By analyzing claims data, an ACO knows which hospitals in their area are the most expensive and which ones have the best outcomes. With this information, physicians can send patients to the most cost-effective hospitals with a proven record of positive outcomes. So a patient with a hip fracture, for example, would have a greater chance of getting surgery that gets her back on her feet sooner and keeps her out of the hospital longer.

Future trends

Today’s quality measures for ACOs are very process-oriented. They’re designed to assess how well an ACO cares for patients through the processes and procedures it puts in place.

Our lab leaders see a trend emerging toward more outcome-based measures. Focusing on outcome measures could potentially improve the health of ACO patient populations. However, it also presents some reporting challenges for ACOs that will need to be skillfully addressed.
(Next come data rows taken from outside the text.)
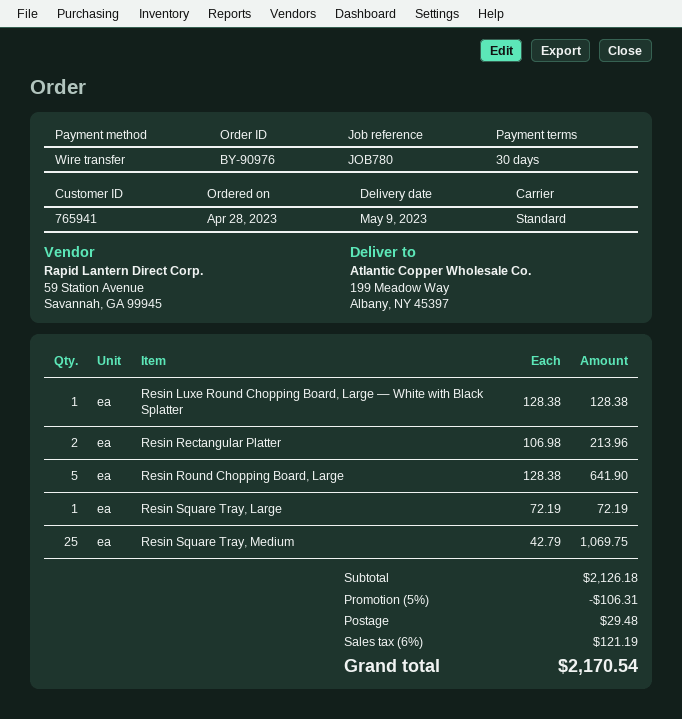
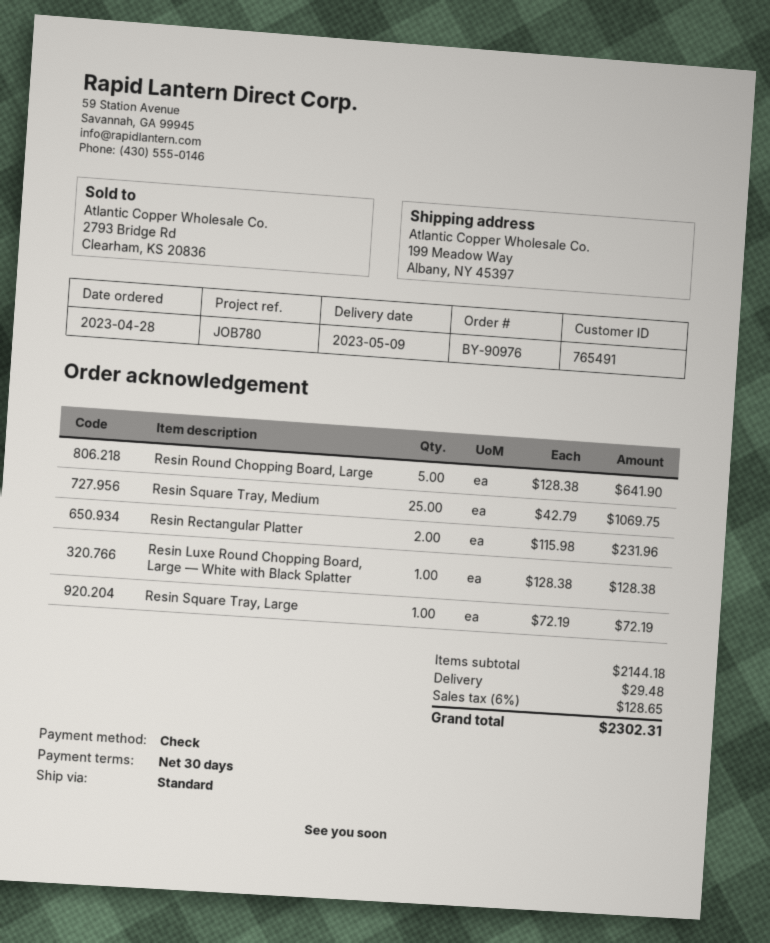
customer number: 765941 -> 765491
payment method: bank transfer -> cheque
Resin Rectangular Platter: 2 x 106.98 = 213.96 -> 2 x 115.98 = 231.96
subtotal: 2126.18 -> 2144.18
discount: 5% = 106.31 -> none
tax: 6% = 121.19 -> 6% = 128.65
total: 2170.54 -> 2302.31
Where does the lab fit in?

Because ACOs are in a nascent state, the role labs play in improving quality is just beginning to be defined. Our lab leaders identify several important areas where labs might improve processes and outcomes. These include:

  • Predictive diagnostics – developing lab tests to predict which patients are most at risk for high-cost conditions, allowing for more vigilant care 
  • Test utilization management – developing test-ordering algorithms for physicians that mitigate the risk of over- or under-ordering
  • Efficient delivery of lab results – including at the point of care, to facilitate timely and meaningful follow-up discussions
  • Test retrieval – taking steps to help ensure physicians retrieve test results and communicate those results back to their patients

Laboratorians can create enormous value in the pre-analytic and post-analytic phases, areas where there is arguably less focus today than there should be. By lending their expertise in finding solutions related to care logistics, laboratorians can help improve ACO quality.

Look for more articles related to ACOs and where labs fit in, coming soon from LabLeaders.

Reference: 1. CMS. Medicare shared savings program quality measure benchmarks for the 2016 and 2017 reporting years. www.cms.gov/Medicare/Medicare-Fee-for-Service-Payment/sharedsavingsprogram/Downloads/MSSP-QM-Benchmarks-2016.pdf. Accessed June 26, 2015.